* **EXERCISE INPUTS**:
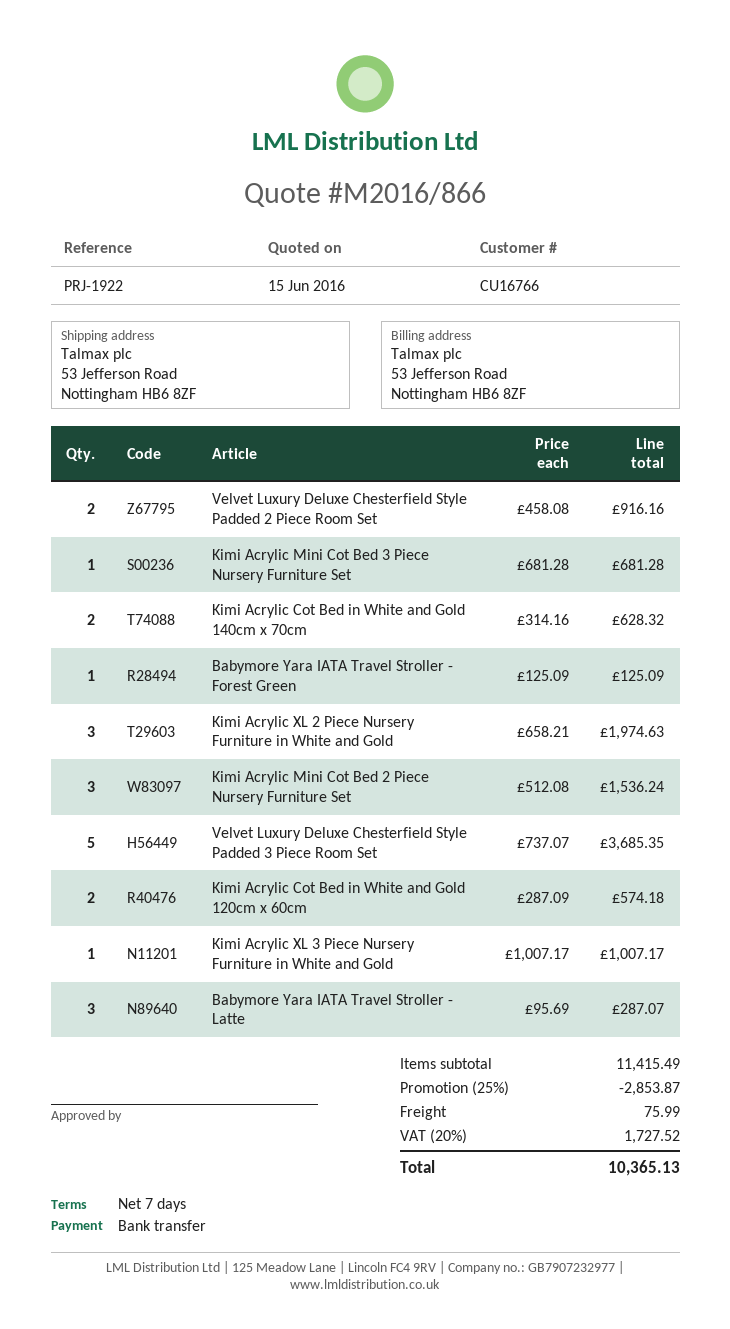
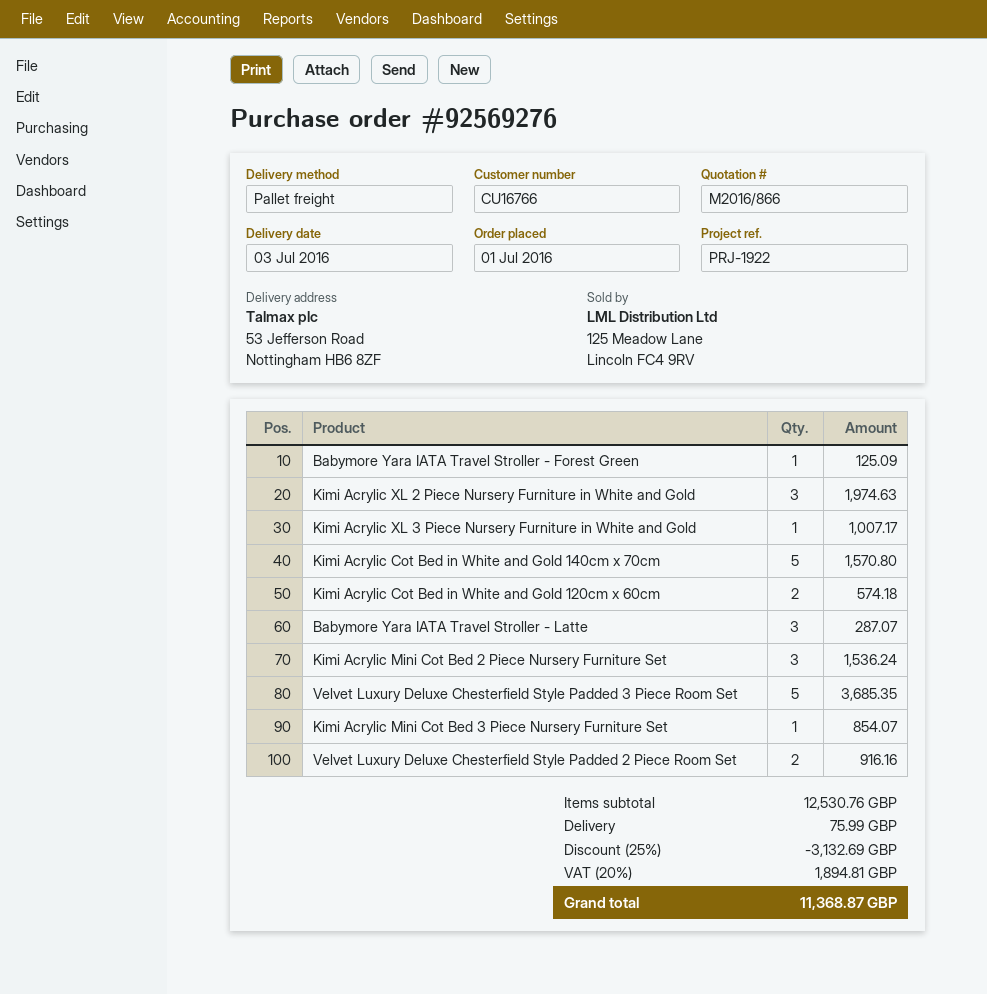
Kimi Acrylic Mini Cot Bed 3 Piece Nursery Furniture Set: 1 for 681.28 -> 1 for 854.07
Kimi Acrylic Cot Bed in White and Gold 140cm x 70cm: 2 for 628.32 -> 5 for 1570.80
subtotal: 11415.49 -> 12530.76
discount: 25% = 2853.87 -> 25% = 3132.69
tax: 20% = 1727.52 -> 20% = 1894.81
total: 10365.13 -> 11368.87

* **WORK REQUEST**:
Pictures included in the data should be dropped; everything else must be repeated exactly.

* **ANSWER TO THE PROBLEM**:
Kimi Acrylic Mini Cot Bed 3 Piece Nursery Furniture Set: 1 for 681.28 -> 1 for 854.07
Kimi Acrylic Cot Bed in White and Gold 140cm x 70cm: 2 for 628.32 -> 5 for 1570.80
subtotal: 11415.49 -> 12530.76
discount: 25% = 2853.87 -> 25% = 3132.69
tax: 20% = 1727.52 -> 20% = 1894.81
total: 10365.13 -> 11368.87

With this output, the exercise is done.